───── Source material ─────
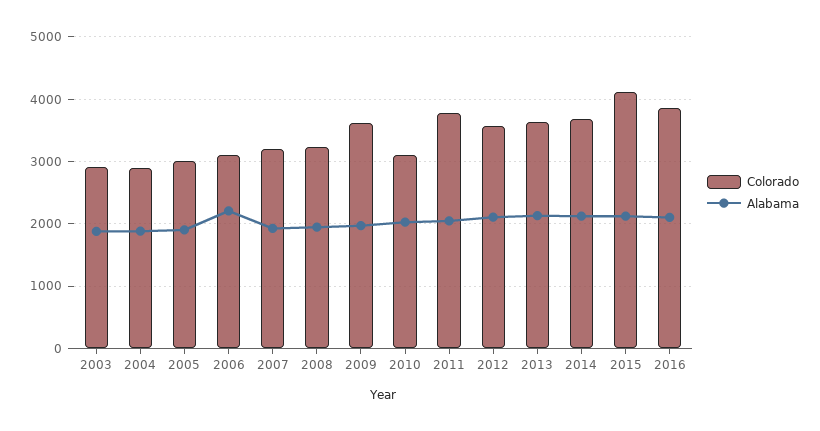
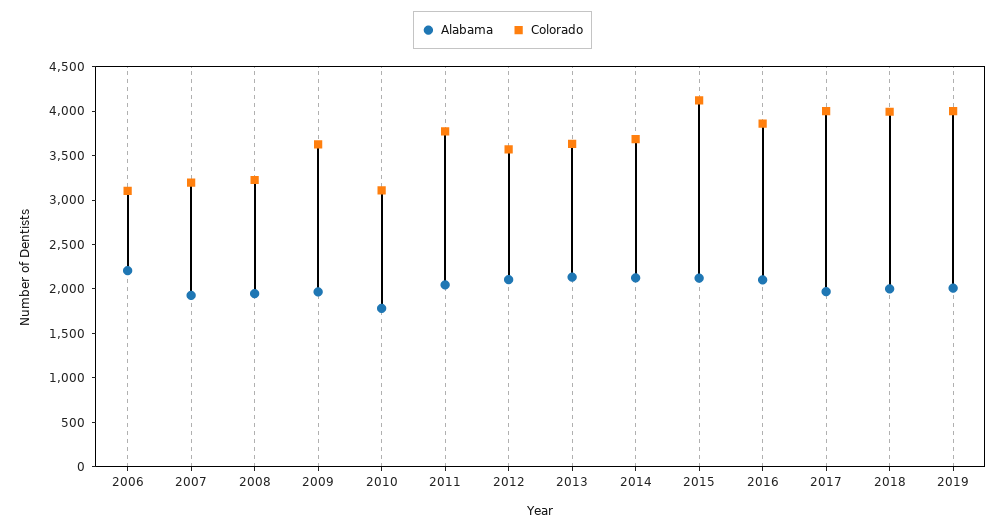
Colorado, 2003: 2900 -> none
Alabama, 2003: 1900 -> none
Colorado, 2004: 2900 -> none
Alabama, 2004: 1900 -> none
Colorado, 2005: 3000 -> none
Alabama, 2005: 1900 -> none
Alabama, 2010: 2000 -> 1800
Alabama, 2017: none -> 2000
Colorado, 2017: none -> 4000
Alabama, 2018: none -> 2000
Colorado, 2018: none -> 4000
Alabama, 2019: none -> 2000
Colorado, 2019: none -> 4000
─────
* _What to produce_: Restate the entries above word for word, minus the pictures.

* _Expected answer_:
Colorado, 2003: 2900 -> none
Alabama, 2003: 1900 -> none
Colorado, 2004: 2900 -> none
Alabama, 2004: 1900 -> none
Colorado, 2005: 3000 -> none
Alabama, 2005: 1900 -> none
Alabama, 2010: 2000 -> 1800
Alabama, 2017: none -> 2000
Colorado, 2017: none -> 4000
Alabama, 2018: none -> 2000
Colorado, 2018: none -> 4000
Alabama, 2019: none -> 2000
Colorado, 2019: none -> 4000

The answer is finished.